TASK STATEMENT -
Only the text belongs in the copy. Transcribe the data exactly and drop any pictures.

EXTRACTED MATERIAL -
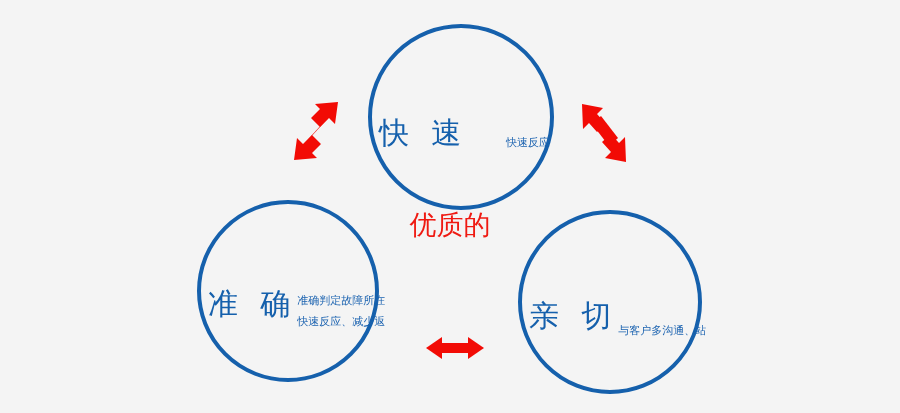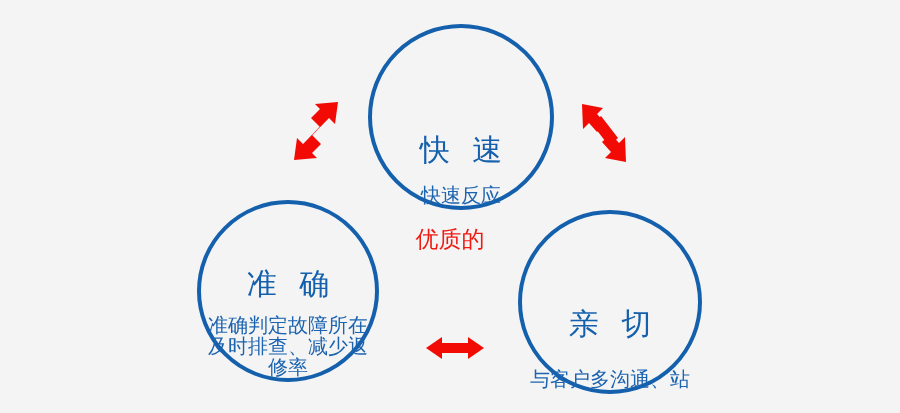"快 速" .circle { flex-direction: column -> none; justify-content: flex-end -> space-between }
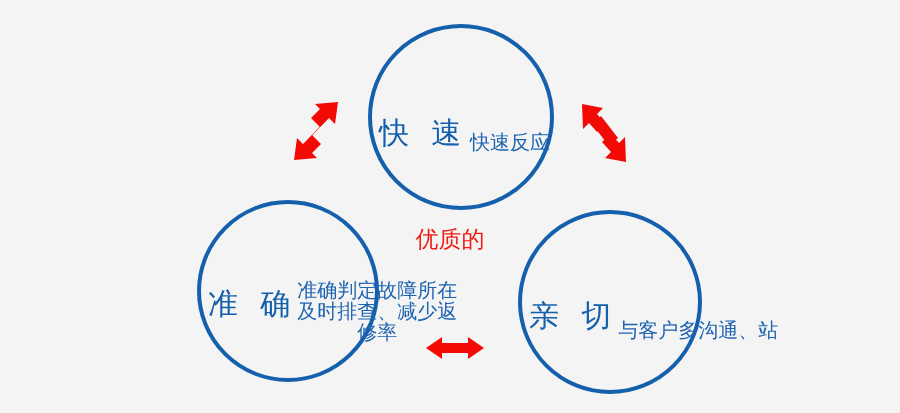"快速反应" .circle-body { font-size: 20px -> 11px }
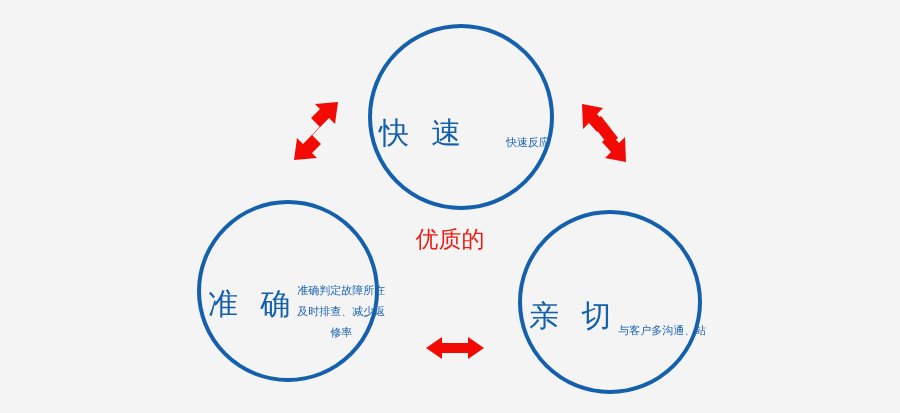"优质的" .center-label { font-size: 23px -> 27px; top: 225px -> 211px }
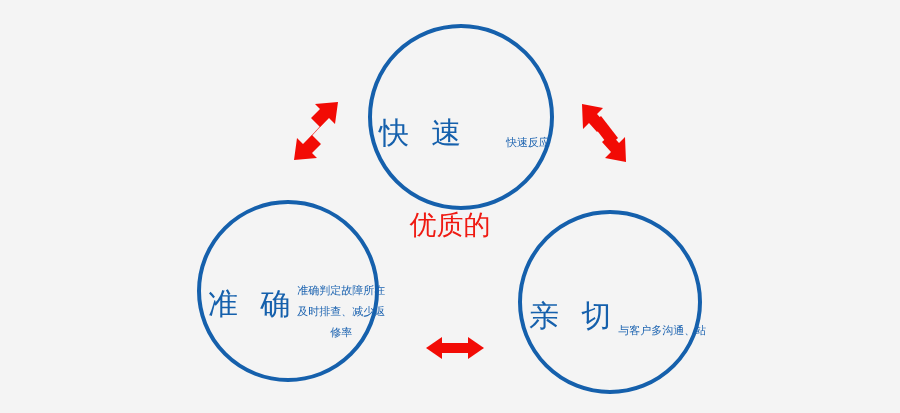"及时排查、减少返" div { text: 及时排查 -> 快速反应 }
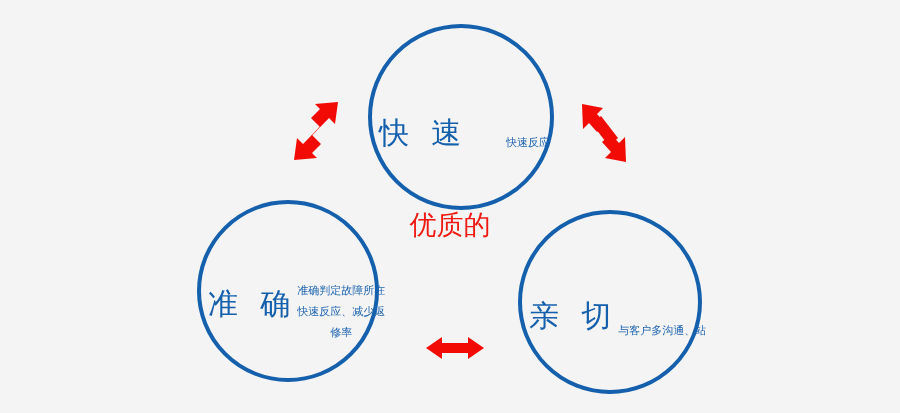"修率" div { html: <div>修率</div> -> none }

RESPONSE AREA -
"快 速" .circle { flex-direction: column -> none; justify-content: flex-end -> space-between }
"快速反应" .circle-body { font-size: 20px -> 11px }
"优质的" .center-label { font-size: 23px -> 27px; top: 225px -> 211px }
"及时排查、减少返" div { text: 及时排查 -> 快速反应 }
"修率" div { html: <div>修率</div> -> none }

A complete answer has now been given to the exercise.